What you will do.
Some lines in the listing may contain the word "Jersey". Say how many, with the number alone.

---------- Entries provided

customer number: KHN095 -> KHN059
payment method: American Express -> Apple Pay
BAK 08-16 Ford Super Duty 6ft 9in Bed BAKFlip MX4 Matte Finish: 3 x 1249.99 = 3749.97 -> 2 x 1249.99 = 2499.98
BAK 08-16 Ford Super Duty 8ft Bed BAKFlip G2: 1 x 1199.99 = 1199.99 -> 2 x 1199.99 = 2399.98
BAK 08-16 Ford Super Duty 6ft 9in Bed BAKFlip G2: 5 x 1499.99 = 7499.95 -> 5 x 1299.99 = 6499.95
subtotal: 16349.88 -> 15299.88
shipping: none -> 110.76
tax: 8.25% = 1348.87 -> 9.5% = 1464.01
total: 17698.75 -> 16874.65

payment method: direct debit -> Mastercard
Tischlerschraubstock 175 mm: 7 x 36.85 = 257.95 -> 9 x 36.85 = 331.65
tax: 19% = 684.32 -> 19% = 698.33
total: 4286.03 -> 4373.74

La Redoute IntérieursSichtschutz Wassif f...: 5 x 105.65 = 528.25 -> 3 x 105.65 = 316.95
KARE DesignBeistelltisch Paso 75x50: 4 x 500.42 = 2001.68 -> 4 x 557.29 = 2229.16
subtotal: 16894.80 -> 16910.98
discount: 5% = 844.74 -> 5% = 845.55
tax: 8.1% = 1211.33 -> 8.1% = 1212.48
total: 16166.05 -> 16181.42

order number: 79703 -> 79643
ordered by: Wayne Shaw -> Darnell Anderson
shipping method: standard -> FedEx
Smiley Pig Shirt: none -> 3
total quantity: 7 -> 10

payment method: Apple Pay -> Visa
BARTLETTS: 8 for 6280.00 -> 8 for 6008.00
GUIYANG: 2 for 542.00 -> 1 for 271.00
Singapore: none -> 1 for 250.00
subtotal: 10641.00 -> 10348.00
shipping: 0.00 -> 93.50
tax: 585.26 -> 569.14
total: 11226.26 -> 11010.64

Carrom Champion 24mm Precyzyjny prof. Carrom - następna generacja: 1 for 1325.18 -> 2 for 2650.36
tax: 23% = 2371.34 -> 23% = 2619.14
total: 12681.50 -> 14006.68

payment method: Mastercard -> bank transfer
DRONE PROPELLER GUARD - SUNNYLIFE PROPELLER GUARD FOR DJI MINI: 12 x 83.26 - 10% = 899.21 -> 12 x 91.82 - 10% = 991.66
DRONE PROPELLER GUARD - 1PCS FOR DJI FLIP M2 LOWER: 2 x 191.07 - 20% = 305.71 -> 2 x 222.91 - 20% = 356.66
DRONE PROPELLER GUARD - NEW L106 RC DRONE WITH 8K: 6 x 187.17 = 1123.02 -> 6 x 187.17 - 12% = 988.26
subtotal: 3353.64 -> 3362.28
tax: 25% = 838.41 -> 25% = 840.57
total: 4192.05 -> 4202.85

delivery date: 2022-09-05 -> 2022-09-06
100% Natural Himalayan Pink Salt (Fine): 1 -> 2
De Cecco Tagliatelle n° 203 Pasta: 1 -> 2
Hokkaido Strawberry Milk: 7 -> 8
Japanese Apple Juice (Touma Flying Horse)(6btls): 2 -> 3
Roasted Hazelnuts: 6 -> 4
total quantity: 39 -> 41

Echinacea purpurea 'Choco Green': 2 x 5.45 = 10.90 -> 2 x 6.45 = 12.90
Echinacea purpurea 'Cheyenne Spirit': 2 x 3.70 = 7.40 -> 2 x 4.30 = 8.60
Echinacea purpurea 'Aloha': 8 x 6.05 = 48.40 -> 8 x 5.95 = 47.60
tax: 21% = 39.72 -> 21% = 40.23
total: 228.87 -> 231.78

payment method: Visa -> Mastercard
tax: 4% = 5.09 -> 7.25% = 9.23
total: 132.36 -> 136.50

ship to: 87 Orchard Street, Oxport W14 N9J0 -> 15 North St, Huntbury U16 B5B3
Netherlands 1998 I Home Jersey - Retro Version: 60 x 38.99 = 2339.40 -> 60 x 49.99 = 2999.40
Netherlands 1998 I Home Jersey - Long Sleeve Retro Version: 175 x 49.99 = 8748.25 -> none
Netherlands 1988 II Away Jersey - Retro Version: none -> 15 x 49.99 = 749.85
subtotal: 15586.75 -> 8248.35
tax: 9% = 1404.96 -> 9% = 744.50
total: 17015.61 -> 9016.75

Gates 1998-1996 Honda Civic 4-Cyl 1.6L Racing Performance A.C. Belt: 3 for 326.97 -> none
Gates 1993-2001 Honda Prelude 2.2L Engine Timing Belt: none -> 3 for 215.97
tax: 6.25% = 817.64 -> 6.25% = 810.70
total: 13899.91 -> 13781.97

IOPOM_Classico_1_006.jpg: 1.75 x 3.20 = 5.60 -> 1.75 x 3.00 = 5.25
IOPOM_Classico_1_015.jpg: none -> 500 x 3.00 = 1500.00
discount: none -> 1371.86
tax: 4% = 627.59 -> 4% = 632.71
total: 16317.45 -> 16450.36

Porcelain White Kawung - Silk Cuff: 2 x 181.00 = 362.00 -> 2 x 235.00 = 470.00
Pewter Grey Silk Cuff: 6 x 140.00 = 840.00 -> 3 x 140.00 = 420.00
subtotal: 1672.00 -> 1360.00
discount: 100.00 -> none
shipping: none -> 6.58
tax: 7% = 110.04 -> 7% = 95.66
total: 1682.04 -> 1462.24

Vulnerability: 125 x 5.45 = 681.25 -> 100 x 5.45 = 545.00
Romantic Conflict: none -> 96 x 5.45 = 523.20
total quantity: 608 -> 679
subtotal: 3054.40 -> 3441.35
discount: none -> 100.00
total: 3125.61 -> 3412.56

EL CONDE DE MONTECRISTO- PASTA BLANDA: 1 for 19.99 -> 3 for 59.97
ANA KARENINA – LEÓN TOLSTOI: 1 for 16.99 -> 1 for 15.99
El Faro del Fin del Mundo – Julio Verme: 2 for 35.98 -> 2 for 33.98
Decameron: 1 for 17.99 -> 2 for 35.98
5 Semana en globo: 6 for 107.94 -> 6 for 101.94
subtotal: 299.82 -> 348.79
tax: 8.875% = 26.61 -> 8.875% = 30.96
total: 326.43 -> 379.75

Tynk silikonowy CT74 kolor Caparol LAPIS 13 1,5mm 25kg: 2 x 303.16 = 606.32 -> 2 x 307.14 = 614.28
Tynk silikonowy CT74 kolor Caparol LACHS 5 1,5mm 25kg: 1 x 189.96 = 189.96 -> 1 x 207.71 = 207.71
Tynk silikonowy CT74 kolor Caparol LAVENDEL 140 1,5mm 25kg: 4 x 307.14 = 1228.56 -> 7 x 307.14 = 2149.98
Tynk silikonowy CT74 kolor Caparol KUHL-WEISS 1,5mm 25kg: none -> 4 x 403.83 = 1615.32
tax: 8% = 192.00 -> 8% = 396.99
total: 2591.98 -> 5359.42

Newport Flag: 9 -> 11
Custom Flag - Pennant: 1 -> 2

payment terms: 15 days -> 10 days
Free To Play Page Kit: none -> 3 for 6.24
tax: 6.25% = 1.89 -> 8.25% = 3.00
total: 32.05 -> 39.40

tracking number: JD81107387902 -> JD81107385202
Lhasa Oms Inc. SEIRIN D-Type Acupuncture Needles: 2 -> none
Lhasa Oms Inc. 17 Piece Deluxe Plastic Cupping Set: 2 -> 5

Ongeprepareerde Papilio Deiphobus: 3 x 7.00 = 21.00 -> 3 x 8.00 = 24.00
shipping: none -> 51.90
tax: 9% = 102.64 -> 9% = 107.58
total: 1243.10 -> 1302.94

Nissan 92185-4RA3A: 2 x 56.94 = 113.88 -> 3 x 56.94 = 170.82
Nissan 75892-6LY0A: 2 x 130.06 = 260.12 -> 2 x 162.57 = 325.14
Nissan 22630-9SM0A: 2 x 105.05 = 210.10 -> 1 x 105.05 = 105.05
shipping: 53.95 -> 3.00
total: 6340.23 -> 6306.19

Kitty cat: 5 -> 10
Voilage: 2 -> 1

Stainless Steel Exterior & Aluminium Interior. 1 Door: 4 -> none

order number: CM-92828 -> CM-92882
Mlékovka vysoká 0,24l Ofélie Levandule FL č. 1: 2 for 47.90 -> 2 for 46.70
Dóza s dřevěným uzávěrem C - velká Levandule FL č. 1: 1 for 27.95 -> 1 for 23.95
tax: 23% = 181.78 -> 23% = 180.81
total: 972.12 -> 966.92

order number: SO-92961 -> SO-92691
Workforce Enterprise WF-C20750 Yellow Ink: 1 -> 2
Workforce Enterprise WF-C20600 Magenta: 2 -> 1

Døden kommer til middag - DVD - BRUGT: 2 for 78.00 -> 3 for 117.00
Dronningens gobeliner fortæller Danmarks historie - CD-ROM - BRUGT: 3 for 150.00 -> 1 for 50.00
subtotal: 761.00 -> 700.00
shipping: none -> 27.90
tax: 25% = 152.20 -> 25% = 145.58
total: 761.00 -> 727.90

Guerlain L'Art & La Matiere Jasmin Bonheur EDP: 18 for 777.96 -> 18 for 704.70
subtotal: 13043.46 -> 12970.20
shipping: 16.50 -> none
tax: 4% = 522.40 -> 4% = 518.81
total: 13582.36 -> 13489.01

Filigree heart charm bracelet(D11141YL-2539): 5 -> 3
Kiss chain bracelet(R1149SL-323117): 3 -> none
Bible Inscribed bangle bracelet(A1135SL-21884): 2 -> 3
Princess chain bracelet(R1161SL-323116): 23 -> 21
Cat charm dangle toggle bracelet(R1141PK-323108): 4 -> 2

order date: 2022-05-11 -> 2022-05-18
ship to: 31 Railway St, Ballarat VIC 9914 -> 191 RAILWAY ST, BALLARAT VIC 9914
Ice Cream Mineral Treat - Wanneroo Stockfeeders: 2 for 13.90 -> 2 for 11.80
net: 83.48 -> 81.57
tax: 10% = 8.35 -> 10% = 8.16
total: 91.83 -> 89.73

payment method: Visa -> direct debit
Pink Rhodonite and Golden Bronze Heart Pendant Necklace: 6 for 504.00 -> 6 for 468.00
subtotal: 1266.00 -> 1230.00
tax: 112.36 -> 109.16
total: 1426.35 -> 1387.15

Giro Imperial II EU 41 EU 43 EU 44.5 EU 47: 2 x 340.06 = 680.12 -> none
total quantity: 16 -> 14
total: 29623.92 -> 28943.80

--------------------

Output of the exercise.
3